(TASK INSTRUCTIONS):
From the data below, return the exact lines starting at the line containing "absolute; top: 627px;" and ending at the line containing "table.tbl td, table.tbl", both included, and nothing else.

(DATA RECORDS):

=== Section Start ===

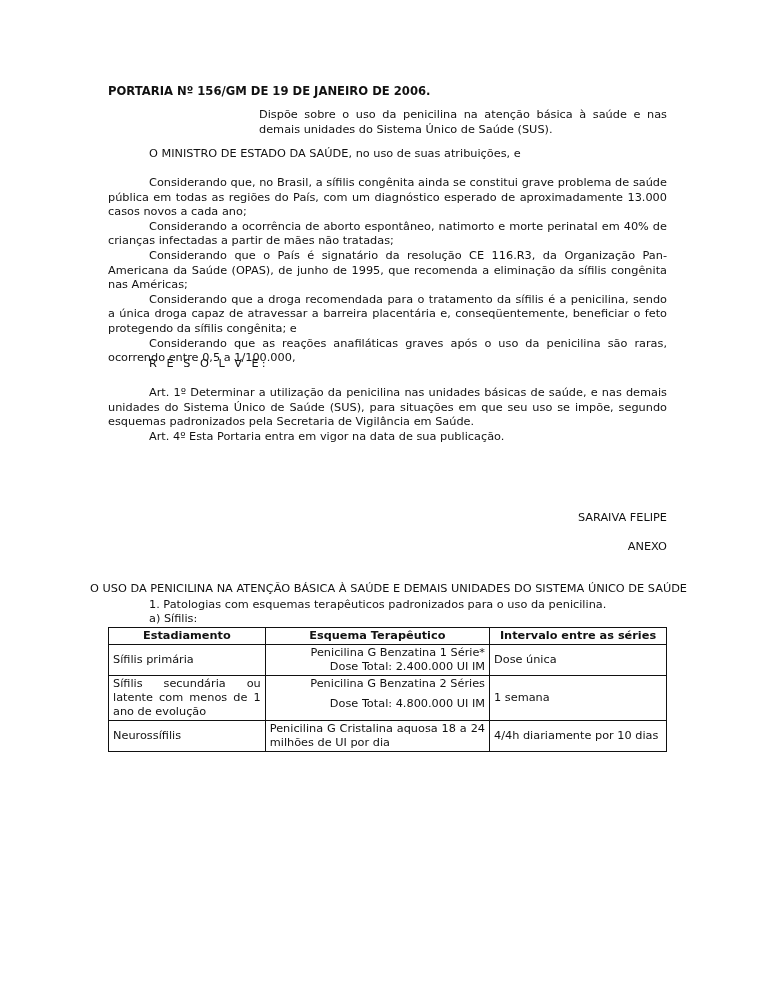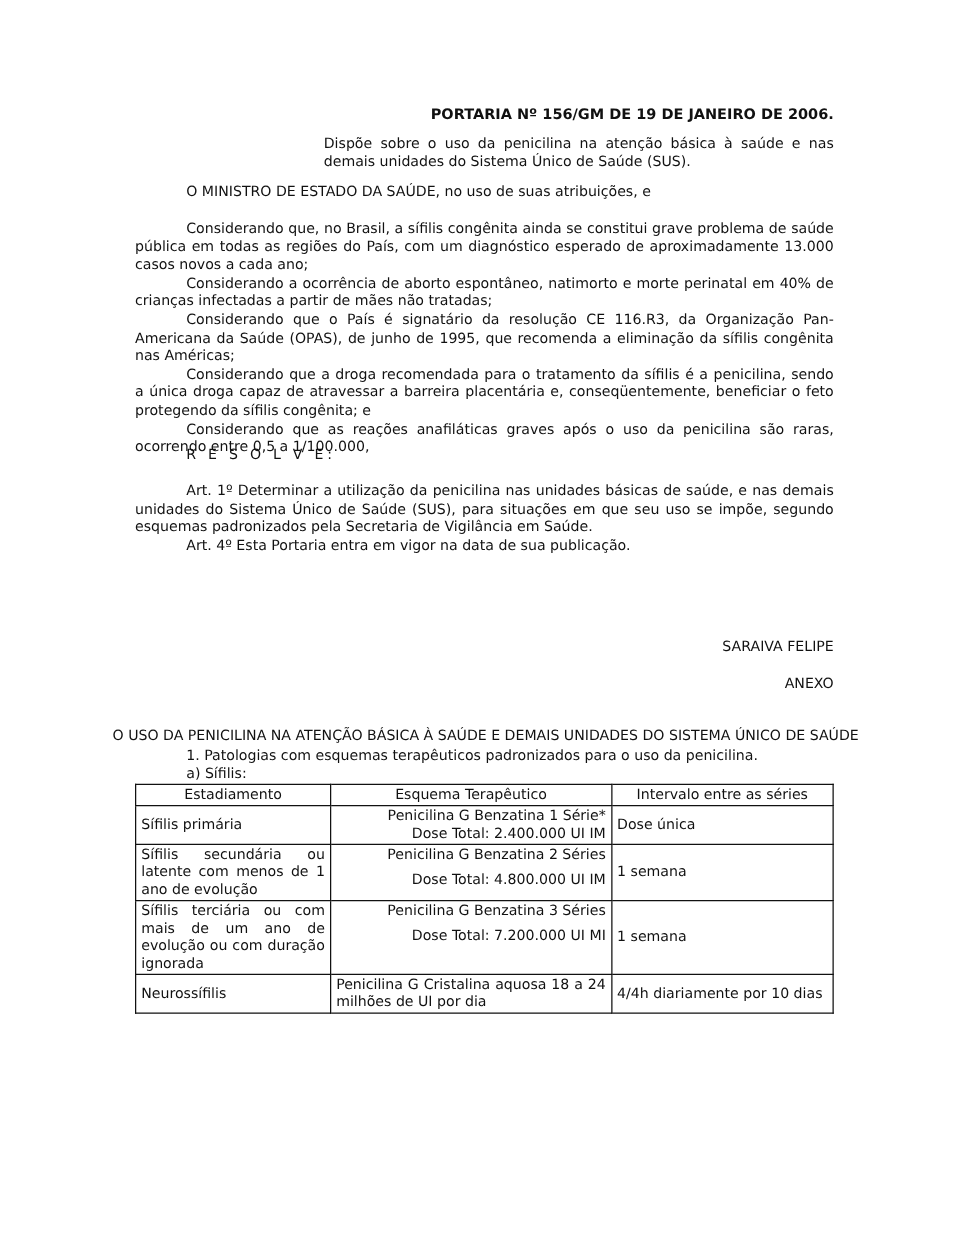--- a/index.html
+++ b/index.html
@@ -6,7 +6,7 @@
   body { width: 768px; height: 994px; position: relative; overflow: hidden;
          font-family: "DejaVu Sans", "Liberation Sans", sans-serif; color: #111; }
   .page { position: absolute; left: 108px; top: 0; width: 559px; font-size: 11.3px; line-height: 14.6px; }
-  .title { position: absolute; top: 84px; left: 0; width: 559px; text-align: right; font-weight: bold; font-size: 11.6px; }
+  .title { position: absolute; top: 84px; left: 0; width: 559px; text-align: left; font-weight: bold; font-size: 11.6px; }
   .ementa { position: absolute; top: 108px; left: 151px; width: 408px; text-align: justify; }
   .p { text-align: justify; }
   .indent { text-indent: 41px; }

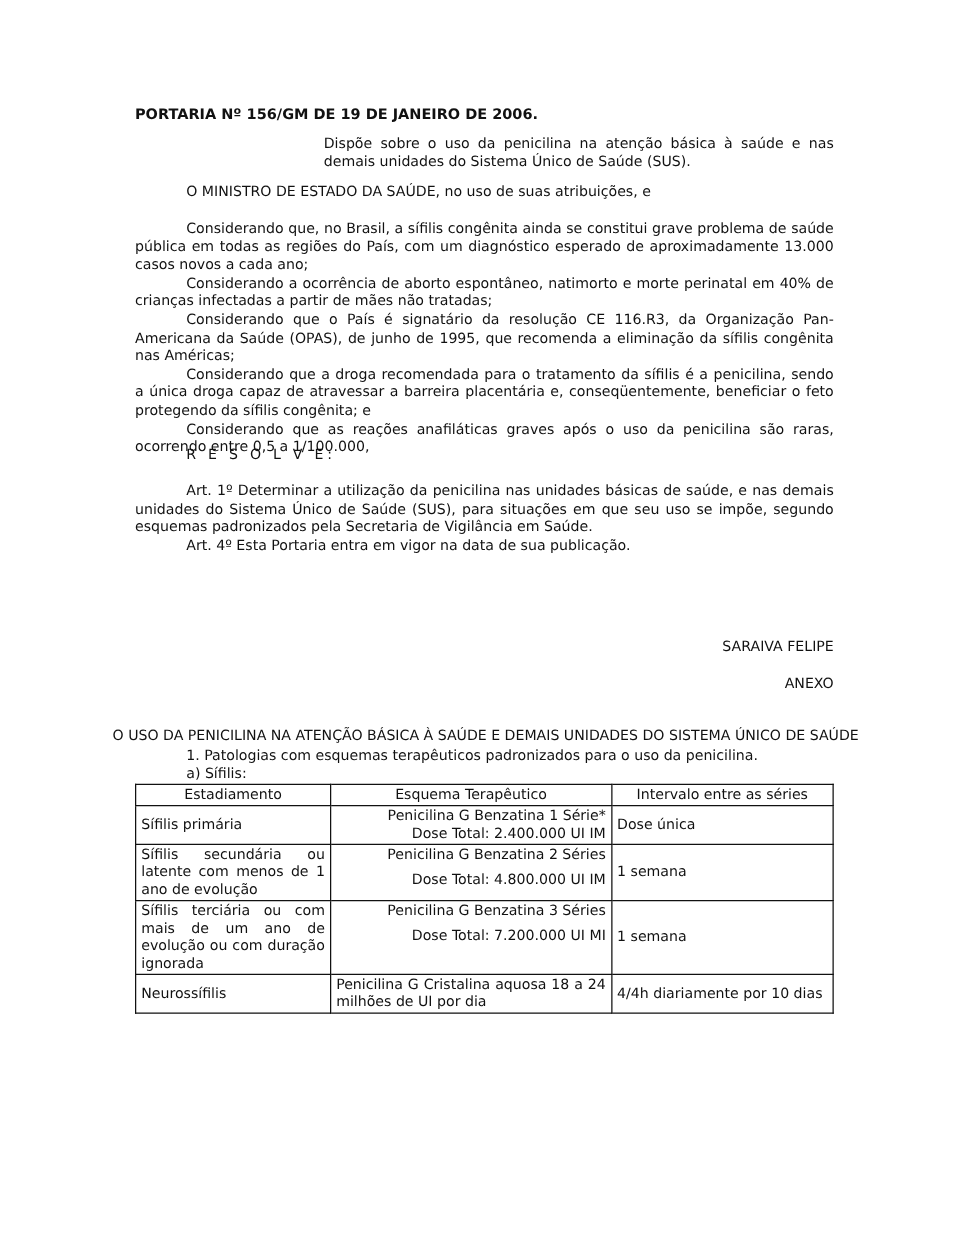--- a/index.html
+++ b/index.html
@@ -16,7 +16,7 @@
   .sub { padding-left: 41px; }
   table.tbl { position: absolute; top: 627px; left: 0; width: 559px; border-collapse: collapse; font-size: 11.3px; line-height: 14px; }
   table.tbl td, table.tbl th { border: 1px solid #111; padding: 1px 4px; vertical-align: middle; }
-  table.tbl th { font-weight: normal; text-align: center; }
+  table.tbl th { font-weight: bold; text-align: center; }
   .c1 { width: 155px; text-align: justify; }
   .c2 { width: 194px; text-align: right; }
   .c3 { width: 180px; }

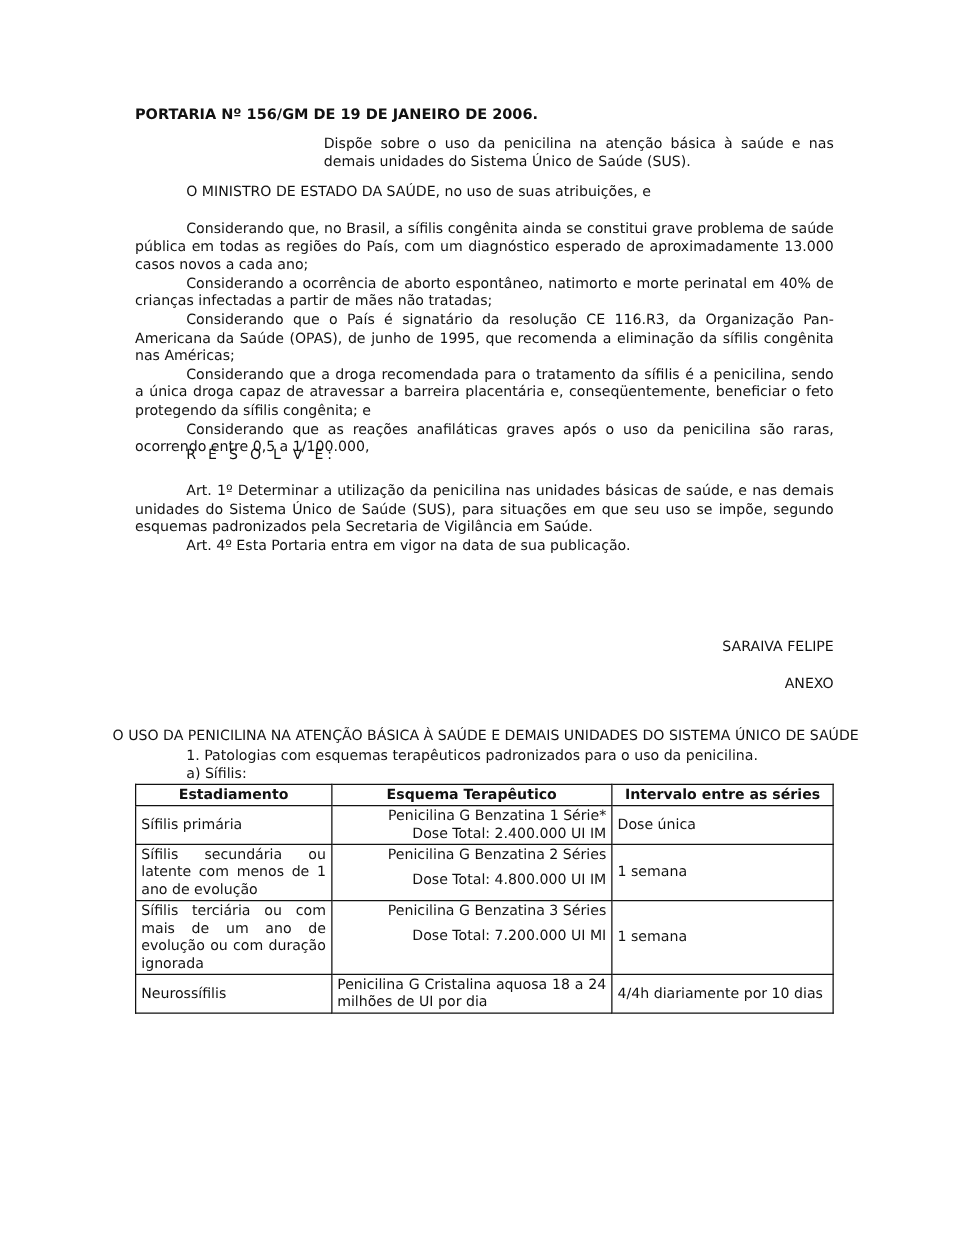--- a/index.html
+++ b/index.html
@@ -79,15 +79,6 @@
       <td class="c3">1 semana</td>
     </tr>
     <tr>
-      <td class="c1">Sífilis terciária ou com mais de um ano de evolução ou com duração ignorada</td>
-      <td class="c2" style="vertical-align:top;">
-        <div>Penicilina G Benzatina 3 Séries</div>
-        <span class="gap"></span>
-        <div>Dose Total: 7.200.000 UI MI</div>
-      </td>
-      <td class="c3">1 semana</td>
-    </tr>
-    <tr>
       <td class="c1">Neurossífilis</td>
       <td class="c2 just">Penicilina G Cristalina aquosa 18 a 24 milhões de UI por dia</td>
       <td class="c3 just">4/4h diariamente por 10 dias</td>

=== Section End ===

(ANSWER TO THE PROBLEM):
   table.tbl { position: absolute; top: 627px; left: 0; width: 559px; border-collapse: collapse; font-size: 11.3px; line-height: 14px; }
   table.tbl td, table.tbl th { border: 1px solid #111; padding: 1px 4px; vertical-align: middle; }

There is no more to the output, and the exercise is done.